Beauté convulsive

Joseph Cornell et les surréalistes à New York

Musée des Beaux-Arts

ce spectacle n'est pas à l'affiche actuellement

«Dorothea Tanning est surréaliste par sa capacité de mettre le rêve en images, de culbuter la réalité, de ne pas craindre les associations audacieuses, de mettre en pratique l'adage d'André Breton : "la beauté sera convulsive ou ne sera pas", de laisser l'humour surgir au détour du lyrisme. Peintre surréaliste, Dorothea l'a été naturellement, fixant ses rêves sur la toile avant même de connaître les surréalistes» écrit Gilles Plazy dans sa belle monographie de l'artiste américaine (1910-2012). Celle-ci partage avec Joseph Cornell un parcours très similaire : d'abord surréaliste (et non sans distance critique) puis plus personnel et singulier, proche de l'expressionisme d'un Francis Bacon en ce qui concerne Tanning. Ces deux grands artistes ont aussi la malchance d'être très peu connus en France, à tort.

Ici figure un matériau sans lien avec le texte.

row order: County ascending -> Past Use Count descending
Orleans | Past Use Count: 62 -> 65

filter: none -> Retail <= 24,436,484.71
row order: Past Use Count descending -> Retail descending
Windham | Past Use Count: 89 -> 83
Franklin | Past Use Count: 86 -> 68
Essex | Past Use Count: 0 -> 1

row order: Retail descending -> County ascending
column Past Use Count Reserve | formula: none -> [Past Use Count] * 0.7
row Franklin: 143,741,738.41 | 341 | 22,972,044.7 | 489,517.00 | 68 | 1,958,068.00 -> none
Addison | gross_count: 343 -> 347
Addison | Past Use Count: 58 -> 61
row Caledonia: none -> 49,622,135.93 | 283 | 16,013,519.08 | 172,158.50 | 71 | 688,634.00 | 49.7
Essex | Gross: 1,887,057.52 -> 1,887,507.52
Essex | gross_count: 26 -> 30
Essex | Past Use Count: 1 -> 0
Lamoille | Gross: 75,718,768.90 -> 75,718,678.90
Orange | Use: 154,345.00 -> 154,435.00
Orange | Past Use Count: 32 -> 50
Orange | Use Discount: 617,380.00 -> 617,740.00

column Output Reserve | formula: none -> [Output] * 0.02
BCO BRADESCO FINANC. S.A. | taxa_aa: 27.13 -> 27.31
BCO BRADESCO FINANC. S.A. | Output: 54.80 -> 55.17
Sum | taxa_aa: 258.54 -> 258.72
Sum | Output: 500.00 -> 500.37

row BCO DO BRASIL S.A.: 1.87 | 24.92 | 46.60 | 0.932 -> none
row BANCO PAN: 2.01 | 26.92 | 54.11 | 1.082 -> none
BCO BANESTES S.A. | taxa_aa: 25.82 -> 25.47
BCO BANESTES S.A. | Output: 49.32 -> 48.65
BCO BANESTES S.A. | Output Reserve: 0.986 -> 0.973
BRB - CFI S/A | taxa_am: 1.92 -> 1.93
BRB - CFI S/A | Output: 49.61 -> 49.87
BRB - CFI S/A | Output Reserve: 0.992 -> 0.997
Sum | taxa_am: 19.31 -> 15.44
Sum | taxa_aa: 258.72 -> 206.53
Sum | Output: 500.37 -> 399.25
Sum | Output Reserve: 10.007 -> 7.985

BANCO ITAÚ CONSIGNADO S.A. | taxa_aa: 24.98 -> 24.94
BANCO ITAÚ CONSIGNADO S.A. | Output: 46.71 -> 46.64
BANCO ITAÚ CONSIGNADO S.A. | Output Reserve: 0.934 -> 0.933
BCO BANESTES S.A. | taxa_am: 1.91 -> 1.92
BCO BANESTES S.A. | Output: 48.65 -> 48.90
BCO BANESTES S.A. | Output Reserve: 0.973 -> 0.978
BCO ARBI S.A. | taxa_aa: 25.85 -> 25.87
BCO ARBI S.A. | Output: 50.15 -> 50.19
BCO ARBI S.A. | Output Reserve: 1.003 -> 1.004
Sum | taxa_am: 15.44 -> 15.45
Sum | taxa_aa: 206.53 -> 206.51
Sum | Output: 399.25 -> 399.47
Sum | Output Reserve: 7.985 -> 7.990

Enfin, si Cornell a dédié nombre de ses œuvres à des danseuses, des actrices ou des chanteuses, il partagera avec Dorothea Tanning (quatrième épouse de Max Ernst !) un lien encore plus étroit à travers une correspondance abondante et une complicité artistique au long cours.

 

Dans l'exposition Cornell, on pourra voir une œuvre de Tanning réalisée avec son mari Max Ernst. Elle est intitulée Toy Theater et date de 1948, soit peu avant que son travail ne prenne un virage radical : «Vers 1955, mes toiles ont littéralement éclaté... J’ai brisé le miroir, pourrait-on dire». L'érotisme s'y octroie une place de choix, n'hésitant pas à se faire l'écho des fantasmes féminins les plus crus et les plus dérangeants pour leur époque («Chaque tableau est une crise, une convulsion... toute la vie est un affrotement désespéré avec des forces inconnues»). On pourra le vérifier parmi les collections du XXe siècle du musée des Beaux-Arts, qui recèlent l'un de ses chefs-d'oeuvre, au titre somptueux  : Et Dieu passa aux aveux (1965). Le critique Alain Jouffroy y percevait «une violence particulière : celle du corps qui s'insurge, celle du corps qui se soulève». Nous y ajouterons qu'il pourrait être le point d'appui d'une future exposition consacrée à cette formidable artiste.